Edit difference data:
_ _ _ _

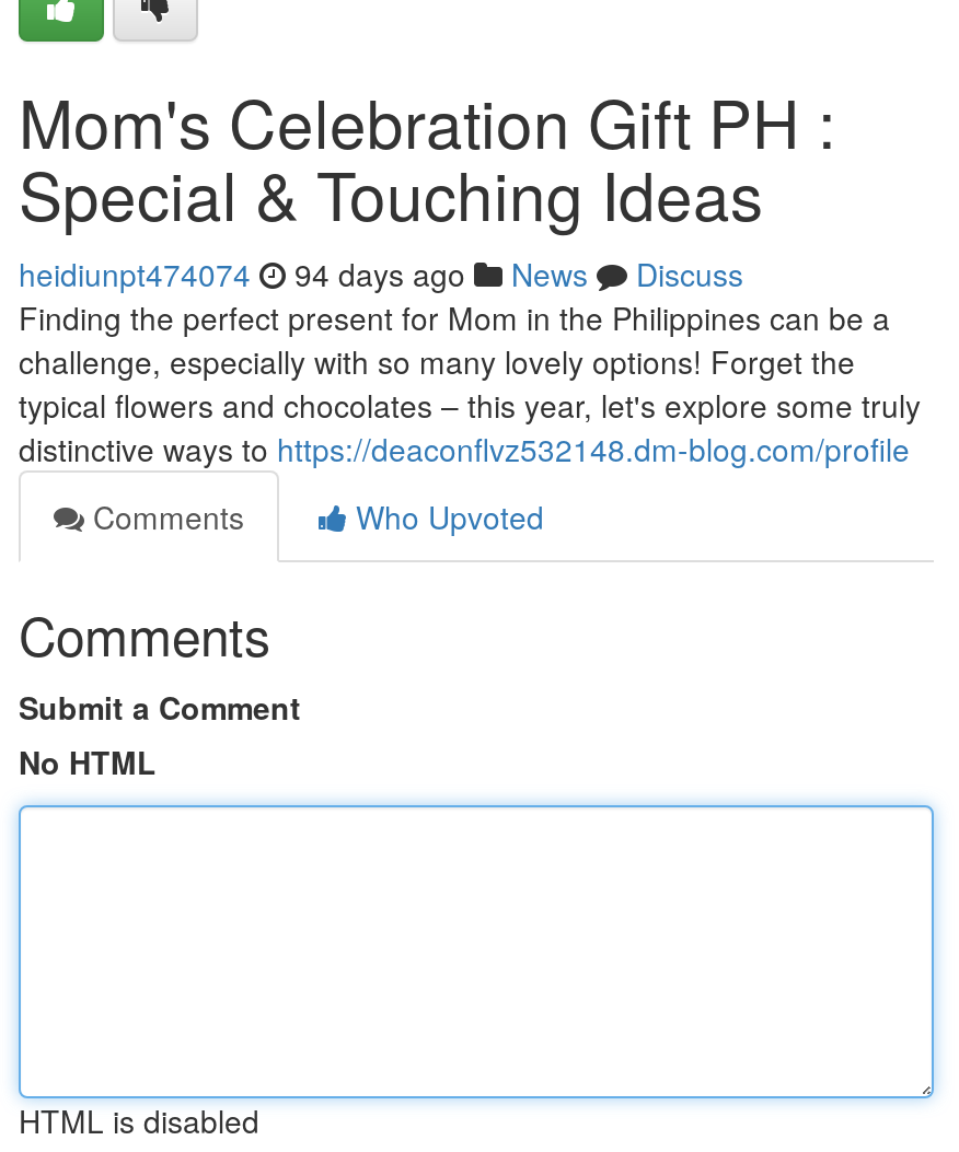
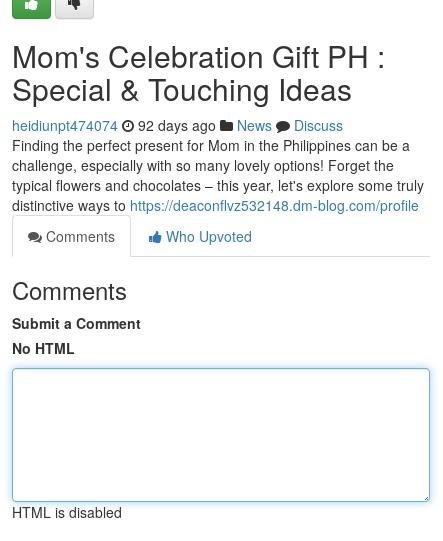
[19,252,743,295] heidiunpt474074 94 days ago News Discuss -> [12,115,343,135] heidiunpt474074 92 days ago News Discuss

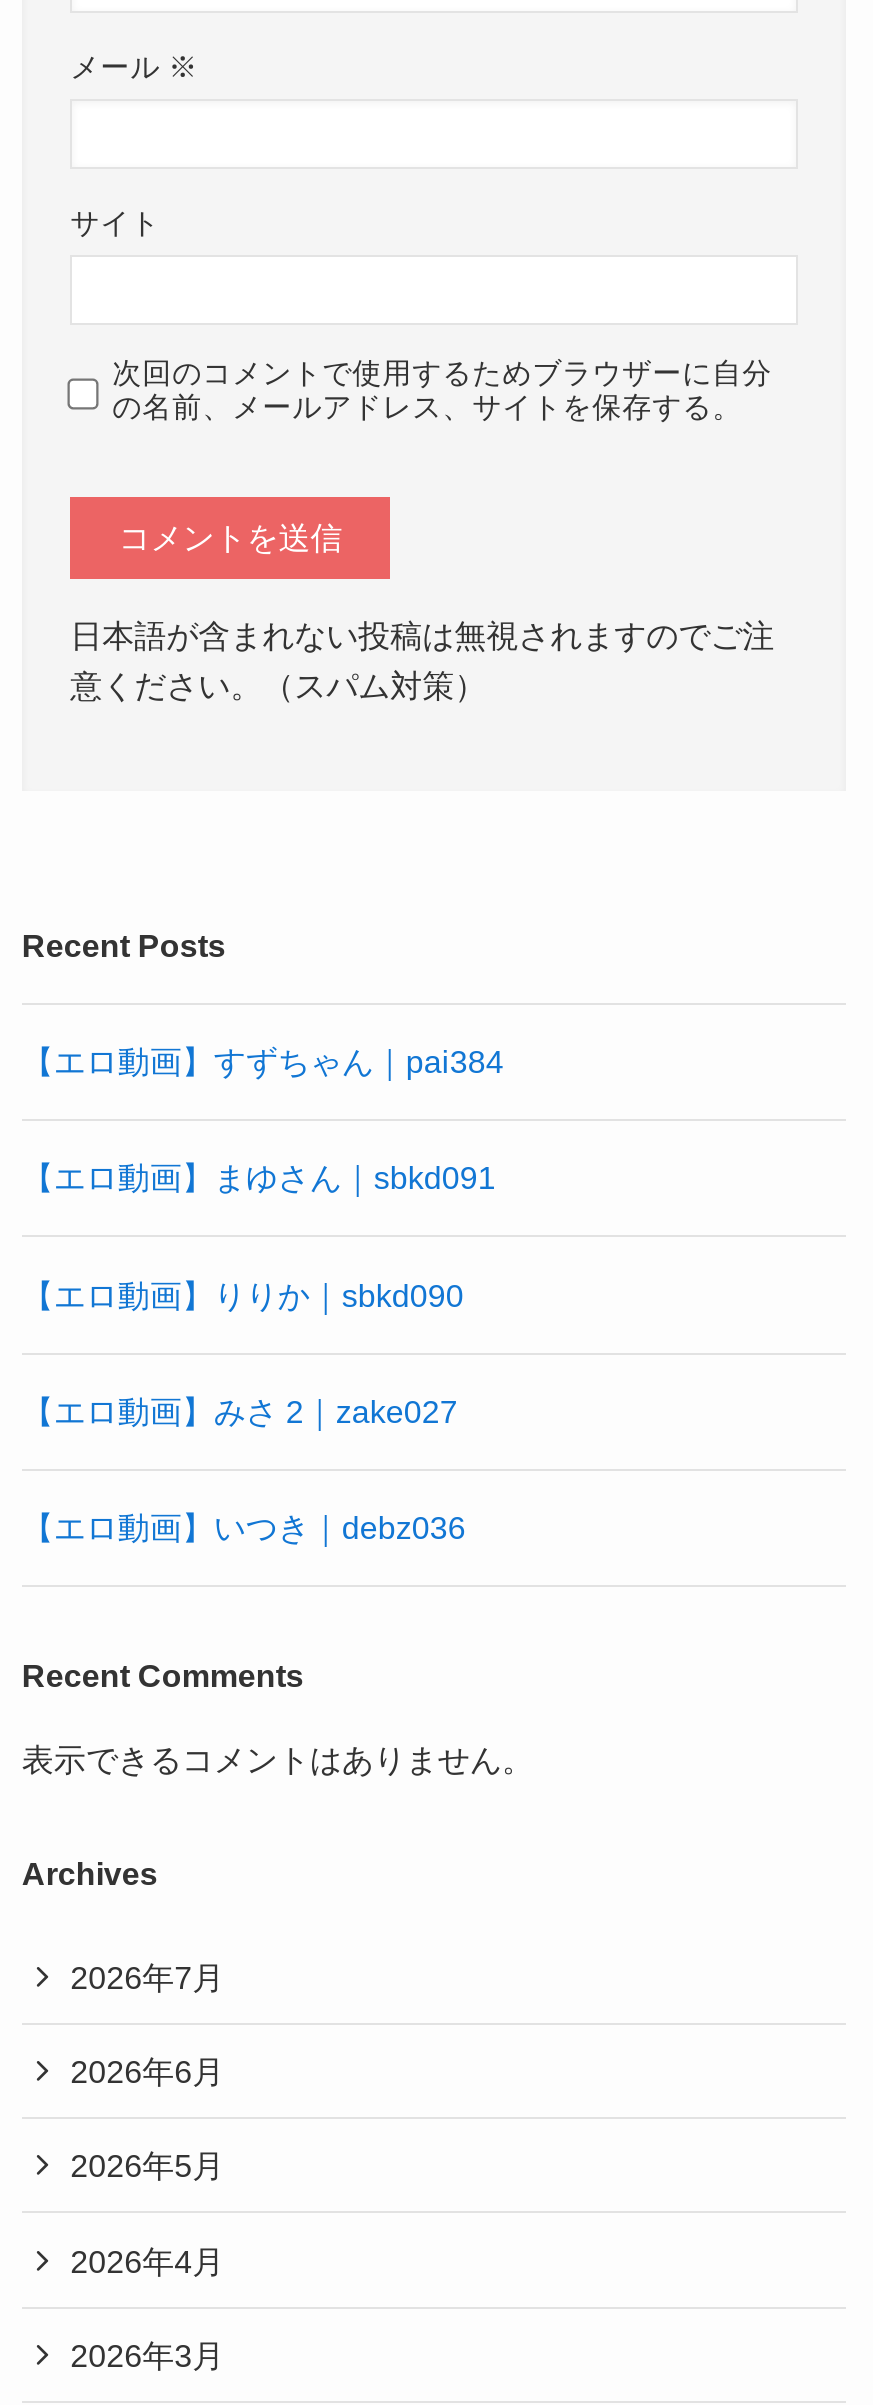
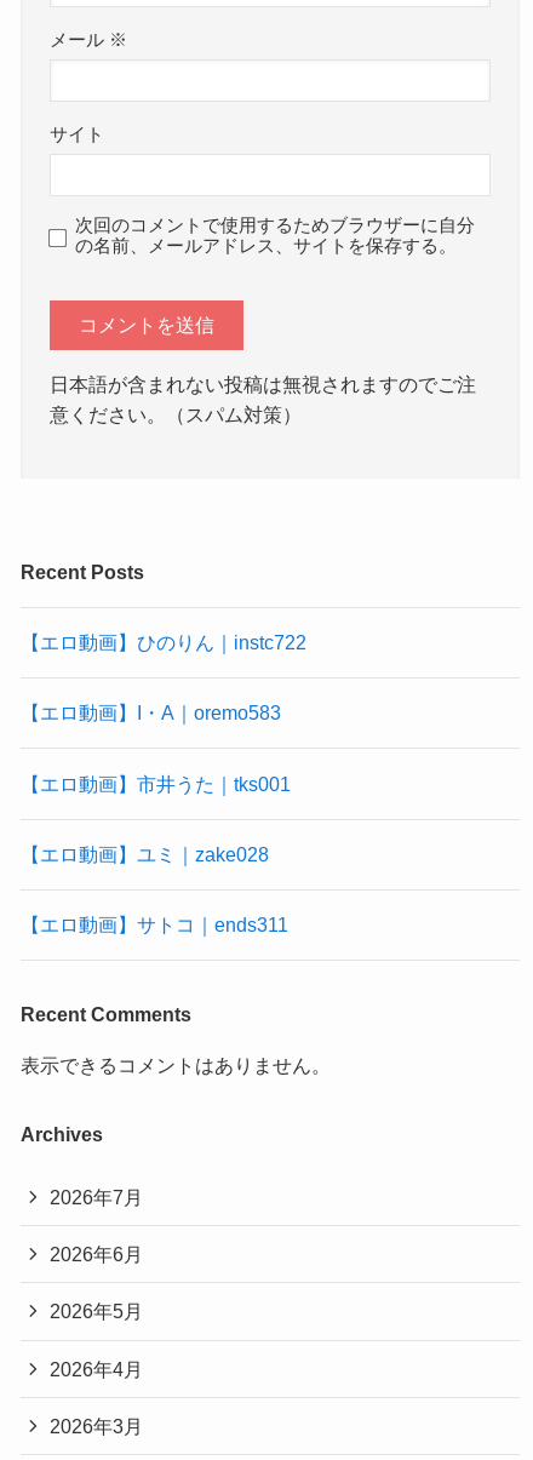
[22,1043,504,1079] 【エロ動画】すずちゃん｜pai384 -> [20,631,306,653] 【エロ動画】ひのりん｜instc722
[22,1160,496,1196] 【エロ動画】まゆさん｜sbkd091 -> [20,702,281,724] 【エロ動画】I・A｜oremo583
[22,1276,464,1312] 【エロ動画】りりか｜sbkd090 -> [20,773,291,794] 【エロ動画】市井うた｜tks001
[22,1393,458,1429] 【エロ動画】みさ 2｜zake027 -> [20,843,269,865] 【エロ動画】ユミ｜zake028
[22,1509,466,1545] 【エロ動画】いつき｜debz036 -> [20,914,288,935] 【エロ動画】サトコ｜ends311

_ _ _ _

Directions: Exactly and only the lines from the one containing "[22,1043,504,1079] 【エロ動画】すずちゃん｜pai384 ->" to the end of the entries above are to be written out.

Answer:
[22,1043,504,1079] 【エロ動画】すずちゃん｜pai384 -> [20,631,306,653] 【エロ動画】ひのりん｜instc722
[22,1160,496,1196] 【エロ動画】まゆさん｜sbkd091 -> [20,702,281,724] 【エロ動画】I・A｜oremo583
[22,1276,464,1312] 【エロ動画】りりか｜sbkd090 -> [20,773,291,794] 【エロ動画】市井うた｜tks001
[22,1393,458,1429] 【エロ動画】みさ 2｜zake027 -> [20,843,269,865] 【エロ動画】ユミ｜zake028
[22,1509,466,1545] 【エロ動画】いつき｜debz036 -> [20,914,288,935] 【エロ動画】サトコ｜ends311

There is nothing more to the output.